**Required work**
Copy all entries exactly, and wherever an entry holds a picture, leave that picture out.

**Dataset entries**

*** Block opens ***

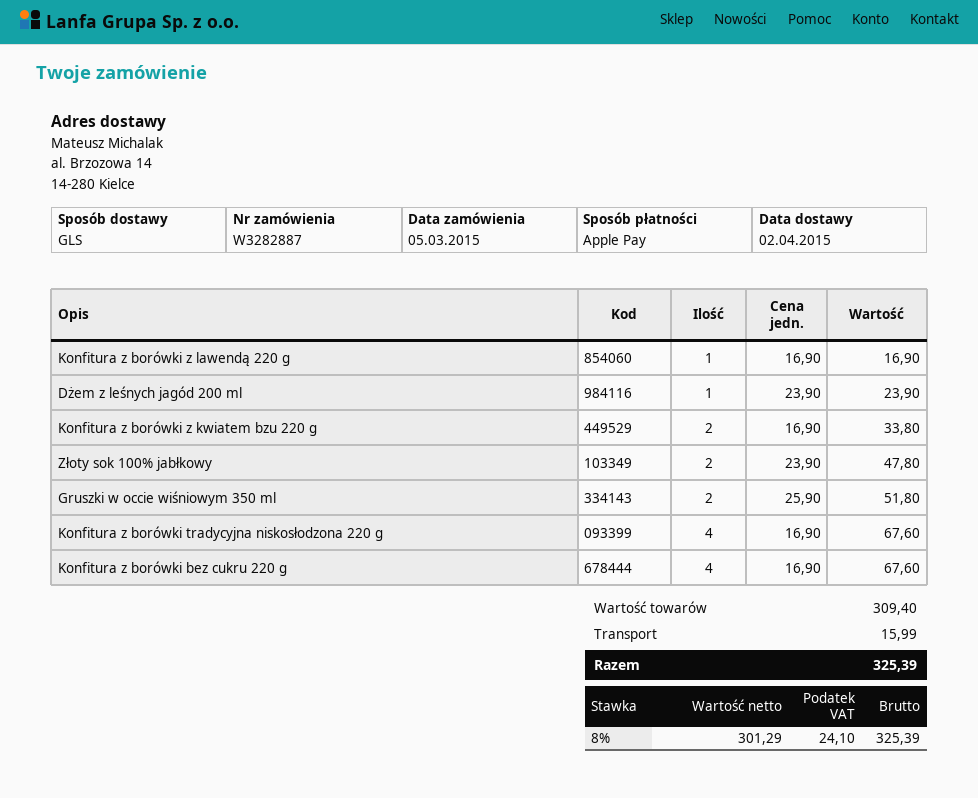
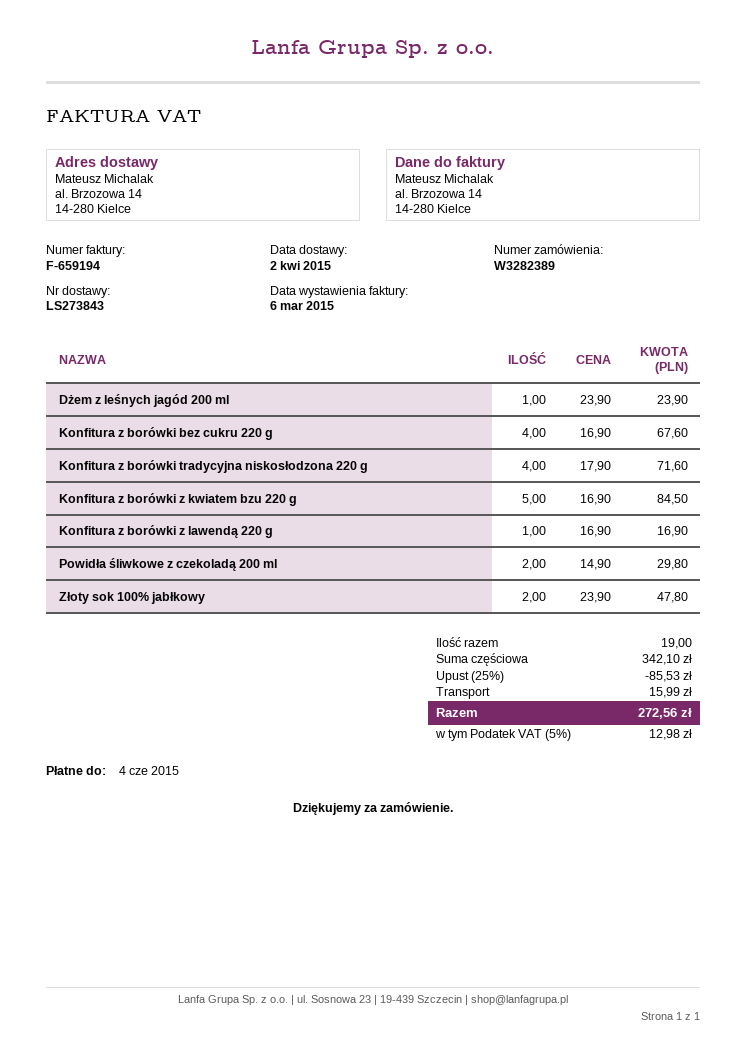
order number: W3282887 -> W3282389
Konfitura z borówki z kwiatem bzu 220 g: 2 x 16.90 = 33.80 -> 5 x 16.90 = 84.50
Gruszki w occie wiśniowym 350 ml: 2 x 25.90 = 51.80 -> none
Konfitura z borówki tradycyjna niskosłodzona 220 g: 4 x 16.90 = 67.60 -> 4 x 17.90 = 71.60
Powidła śliwkowe z czekoladą 200 ml: none -> 2 x 14.90 = 29.80
subtotal: 309.40 -> 342.10
discount: none -> 25% = 85.53
tax: 8% = 24.10 -> 5% = 12.98
total: 325.39 -> 272.56

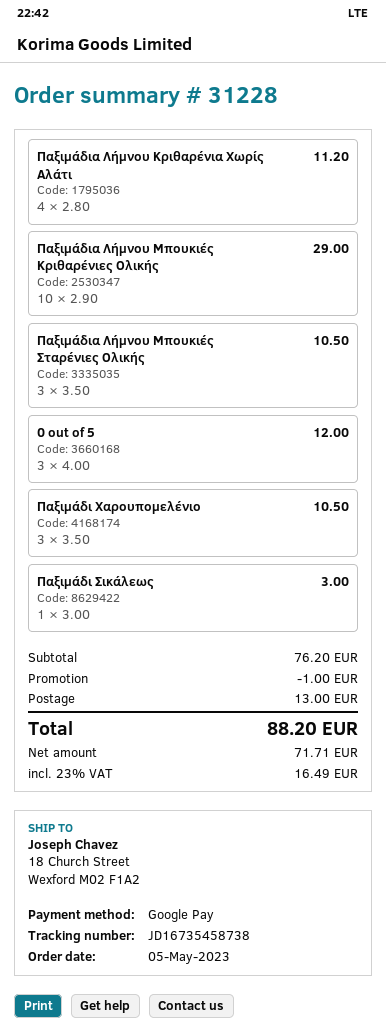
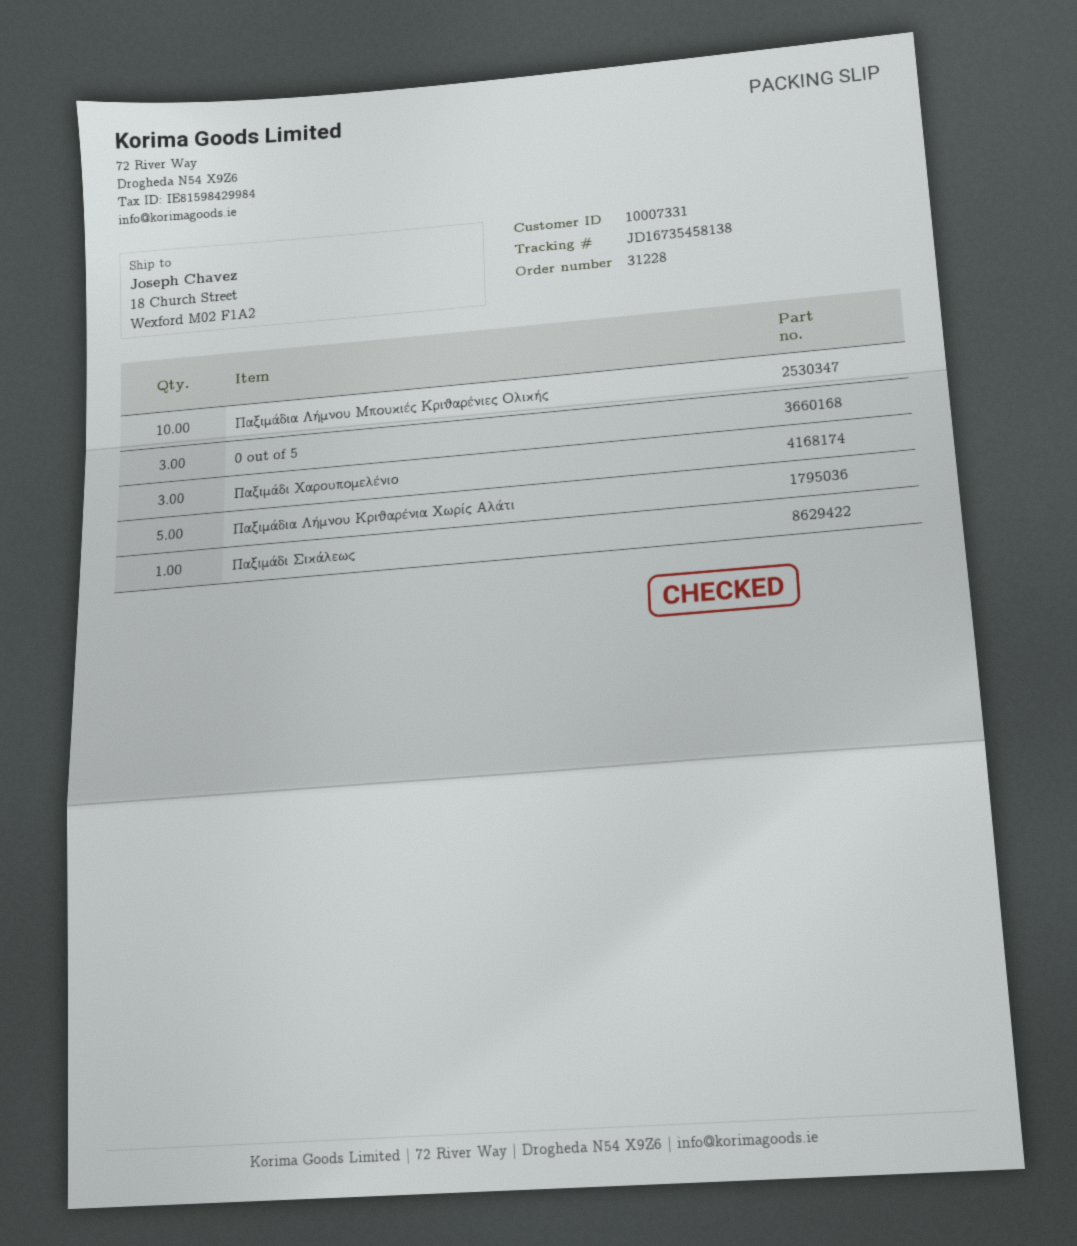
tracking number: JD16735458738 -> JD16735458138
Παξιμάδια Λήμνου Κριθαρένια Χωρίς Αλάτι: 4 -> 5
Παξιμάδια Λήμνου Μπουκιές Σταρένιες Ολικής: 3 -> none

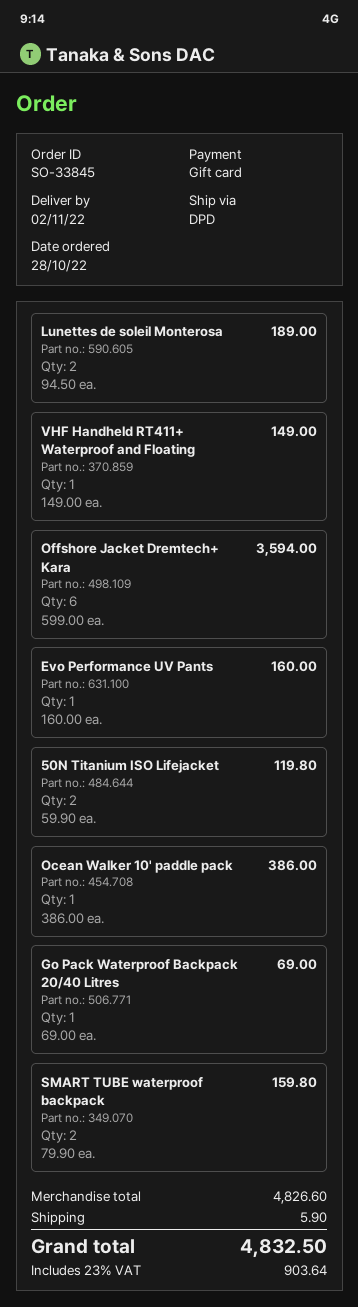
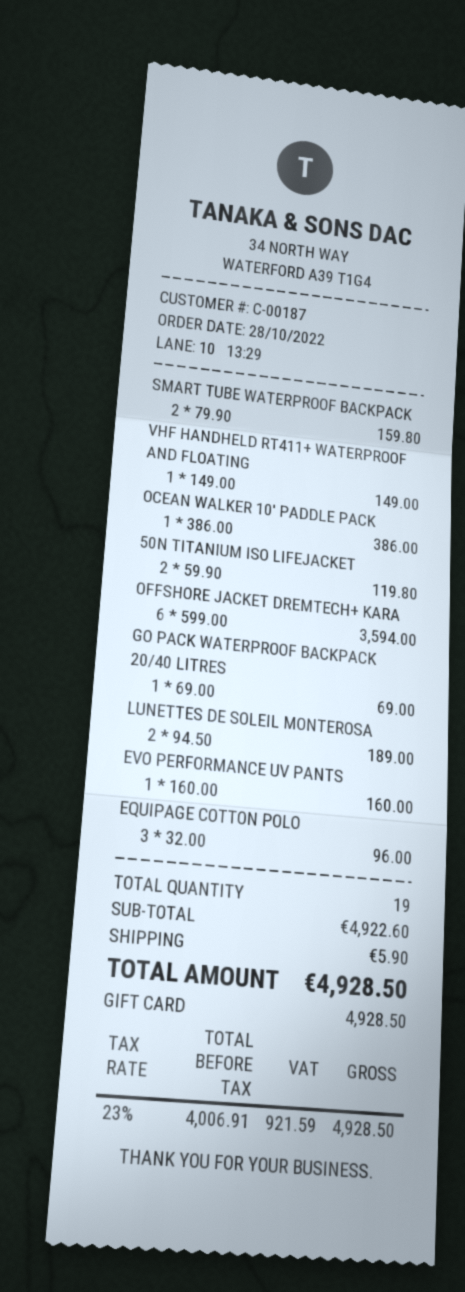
EQUIPAGE COTTON POLO: none -> 3 x 32.00 = 96.00
subtotal: 4826.60 -> 4922.60
tax: 23% = 903.64 -> 23% = 921.59
total: 4832.50 -> 4928.50

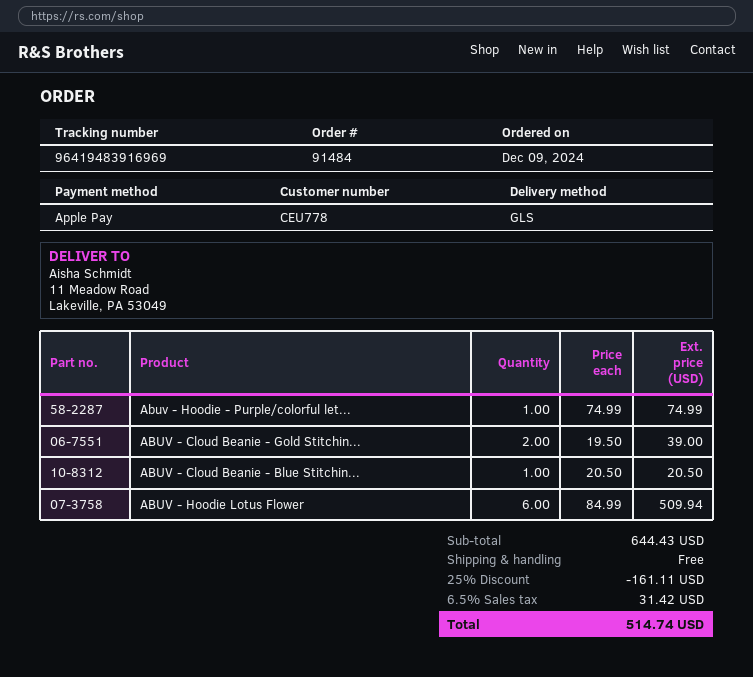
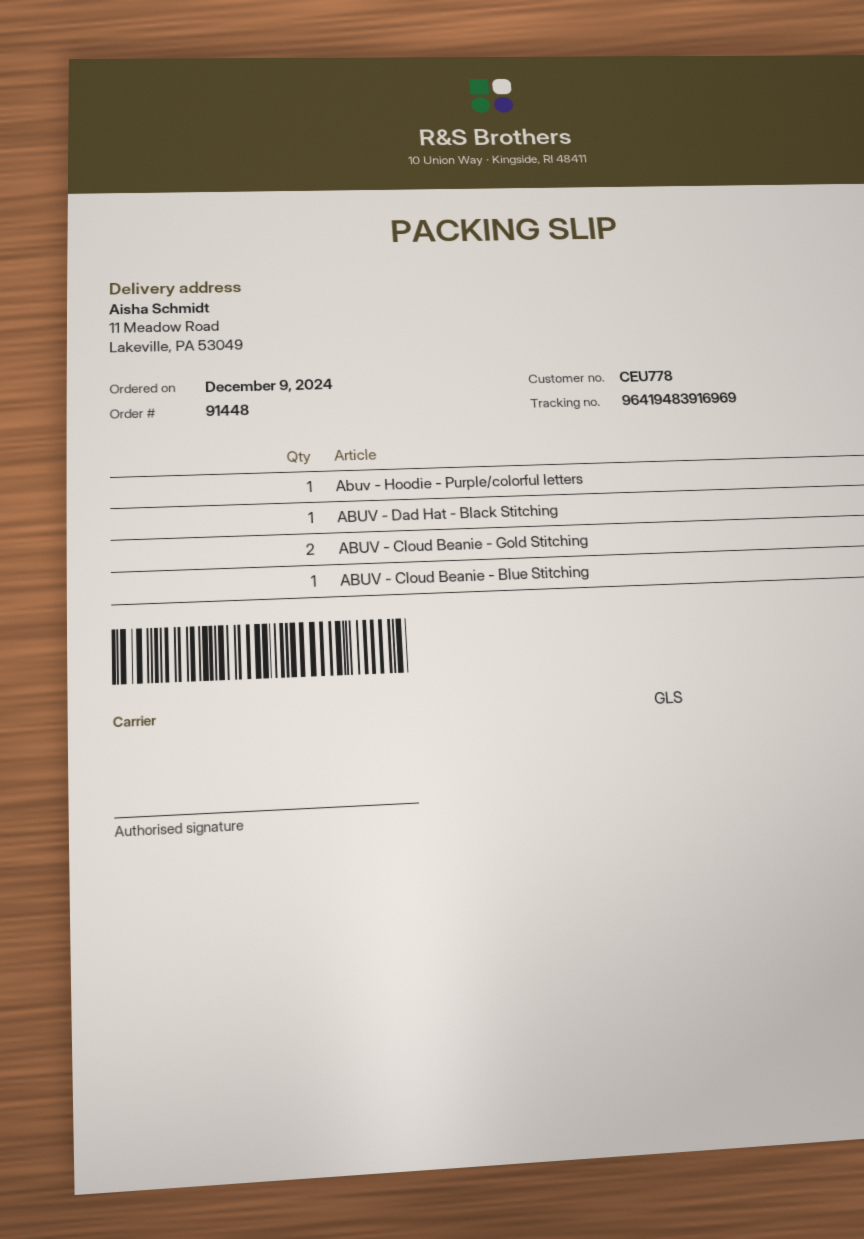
order number: 91484 -> 91448
ABUV - Hoodie Lotus Flower: 6 -> none
ABUV - Dad Hat - Black Stitching: none -> 1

*** Block closes ***

**Answer below**
order number: W3282887 -> W3282389
Konfitura z borówki z kwiatem bzu 220 g: 2 x 16.90 = 33.80 -> 5 x 16.90 = 84.50
Gruszki w occie wiśniowym 350 ml: 2 x 25.90 = 51.80 -> none
Konfitura z borówki tradycyjna niskosłodzona 220 g: 4 x 16.90 = 67.60 -> 4 x 17.90 = 71.60
Powidła śliwkowe z czekoladą 200 ml: none -> 2 x 14.90 = 29.80
subtotal: 309.40 -> 342.10
discount: none -> 25% = 85.53
tax: 8% = 24.10 -> 5% = 12.98
total: 325.39 -> 272.56

tracking number: JD16735458738 -> JD16735458138
Παξιμάδια Λήμνου Κριθαρένια Χωρίς Αλάτι: 4 -> 5
Παξιμάδια Λήμνου Μπουκιές Σταρένιες Ολικής: 3 -> none

EQUIPAGE COTTON POLO: none -> 3 x 32.00 = 96.00
subtotal: 4826.60 -> 4922.60
tax: 23% = 903.64 -> 23% = 921.59
total: 4832.50 -> 4928.50

order number: 91484 -> 91448
ABUV - Hoodie Lotus Flower: 6 -> none
ABUV - Dad Hat - Black Stitching: none -> 1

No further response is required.